Dr.-Ing. Sven R. Schmidt-Rohr ist mit diesem Beitrag im A&D-Kompendium 2020 als einer von 100 Machern der Automation vertreten. Alle Beiträge des A&D-Kompendiums finden Sie in unserer Rubrik Menschen .
Flexible subtraktive Bearbeitungszellen, universale autonome Montageinseln, vernetzt mittels autonomer mobiler Roboter, durch dazwischen über den Äther rauschende Bits immer wieder von unsichtbarer Hand orchestriert und rekonfiguriert: so stellen sich viele das Bild der Fabrik von morgen vor. Gerne wird dabei das Herz und Hirn dieser Operation vergessen: es sind weder die Motoren noch das digitale Netzwerk, sondern abstrakte Algorithmen, komplexe Datenstrukturen und aufwändige Rechenverfahren, die für einen reibungslosen Ablauf sorgen. Ich finde ‚Digitalisierung‘ als Begriff zu breit gefasst, während andererseits ‚künstliche Intelligenz‘ mit ungeschickt weitgreifenden Assoziationen kokettiert.

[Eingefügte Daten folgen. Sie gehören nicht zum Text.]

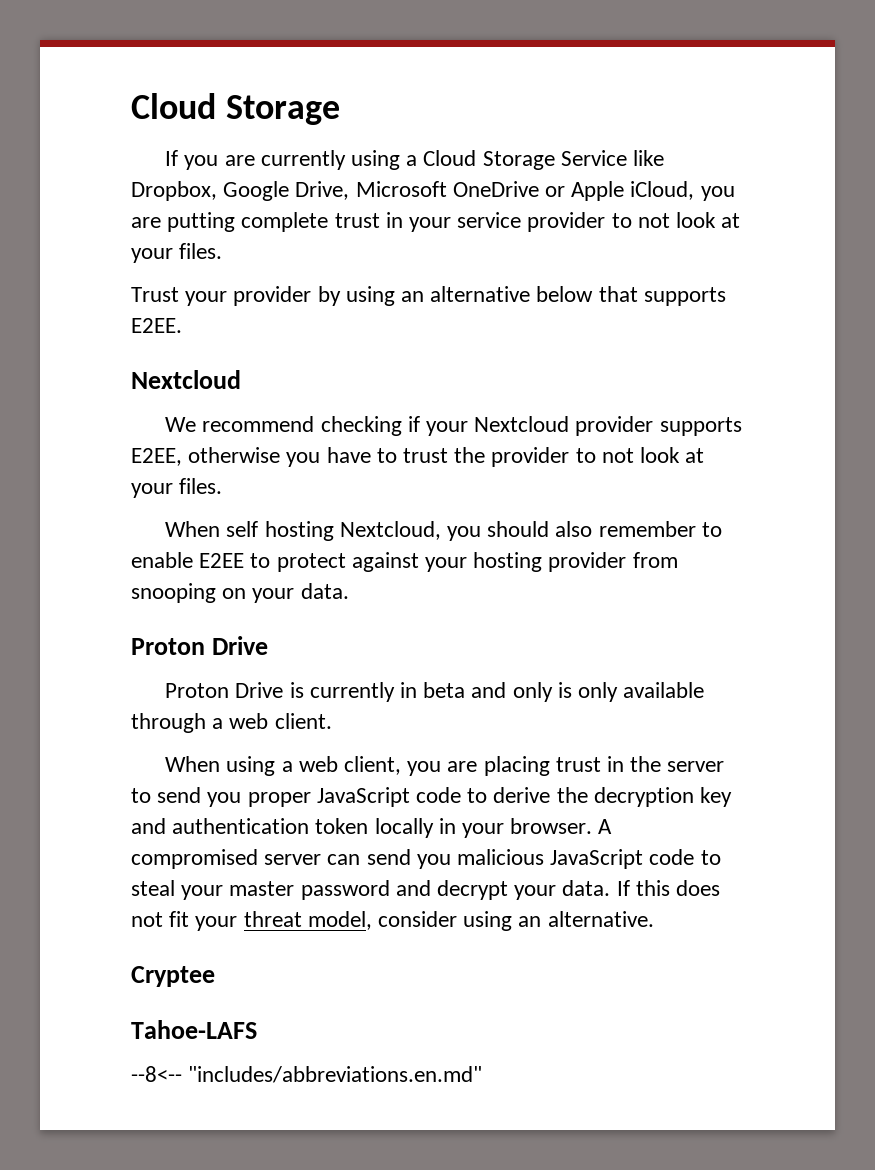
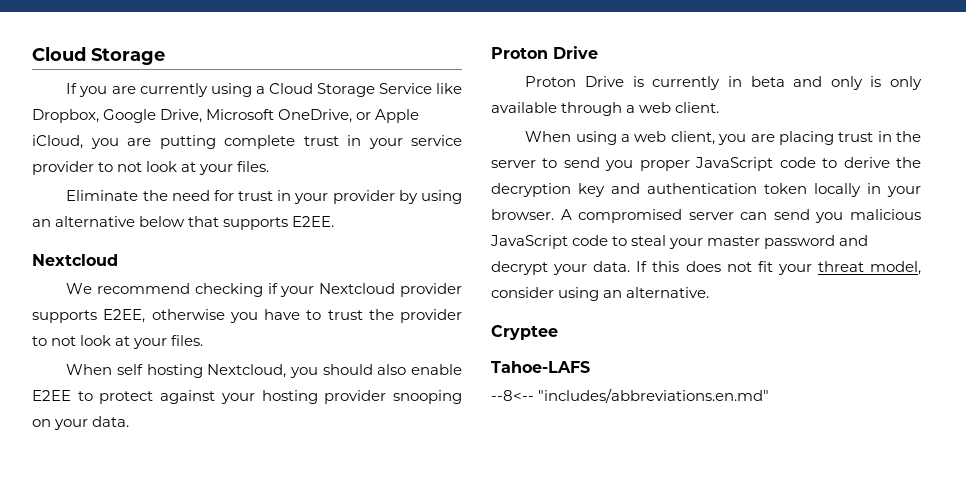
[452,181,539,197] OneDrive -> [278,109,353,123] OneDrive,
[131,287,179,302] Trust -> [66,190,292,201] Eliminate the need for trust in
[598,521,722,537] remember to -> (407, 369) none
[632,552,678,568] from -> (387, 397) none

‚Intelligente Software‘ ist dagegen in meinen Augen eine passende Beschreibung. Dafür gilt Marc Andreessens berühmter Ausspruch: „Software is eating the world“ – dies erreicht nun auch die Produktion. Was ist mit diesem etwas provokanten Satz gemeint? Er sagt aus, dass sich nun der entscheidende Teil der Wertschöpfung, der Innovation, der Differenzierung und damit des Wettbewerbsvorteils in den Bereich intelligenter Software verschiebt.
Da Software im virtuellen Raum stattfindet, kann sie fast ohne Platzverbrauch eine sehr hohe Problemkomplexität abdecken und im Bereich von Millisekunden Veränderungen umsetzen. Daher können mit intelligenter Software manche Problemfelder völlig anders adressiert werden als mit bisherigen mechatronischen Paradigmen des Anlagenbaus.
Roboter werden erst durch Software intelligent
Im konkreteren Fall der Roboter bedeutet dies, dass die Software im Zusammenspiel mit Aktoren und Sensoren – zum Beispiel optischen Sensoren aller Art oder Kraft-Momenten-Sensoren – ein hochflexibles Verhalten des mechatronischen Systems ausprägen kann.
Ein solch ausgestatteter Roboter ist in der Lage auf die von seinen Sensoren erfassten Veränderungen seiner Werkstücke oder in seiner Umgebung mit jeweils maßgeschneidertem Bewegungsverhalten zu reagieren, er kann über die Zeit aus der Erfahrung seiner Tätigkeit lernen, markante Trends oder unerwartete Veränderungen an menschliche Ingenieure melden sowie Erfahrungswissen mit anderen Robotern austauschen. Was vor kurzem noch nach Science-Fiction-Drehbuch klang, ist dank der Fortschritte der letzten Jahre bei intelligenter Software bereits heute hier und dort in Produktionslinien rund um die Uhr Realität.
Der durch intelligente Software nun hochgradig flexible, mit Sensoren ausgerüstete Roboter wird dadurch ein generalistisches mechatronischen System, welches sich agil und rapide an Veränderungen in seiner Umwelt sowie Modifikationen seiner Aufgaben anpasst. Selbstverständlich benötigt man für Aufgaben, die stark unterschiedliche Traglasten oder Reichweiten erfordern, noch unterschiedliche Robotersysteme, jedoch wird das Engineering für neue oder sich verändernde Aufgaben massiv reduziert. Daraus folgt die Verschiebung der zentralen Wertschöpfung in die Softwaresysteme. Auch die entscheidenden Nuancen des Prozess-Know-hows werden nun primär in Software repräsentiert.
Ich finde diese Entwicklung persönlich hochspannend, gerade auch selbst zu erleben, welch fortschrittliche Lösungen heute schon in der Praxis möglich und ökonomisch sinnvoll sind. Die aktuellen gesamtwirtschaftlichen Umbrüche werden nun auch sicher dazu führen, dass dieser Trend in allen Bereichen eine angemessene Einführungsgeschwindigkeit erreicht. Denn eines ist sicher: wer nicht mit dem Trend geht, wird auf der Strecke bleiben!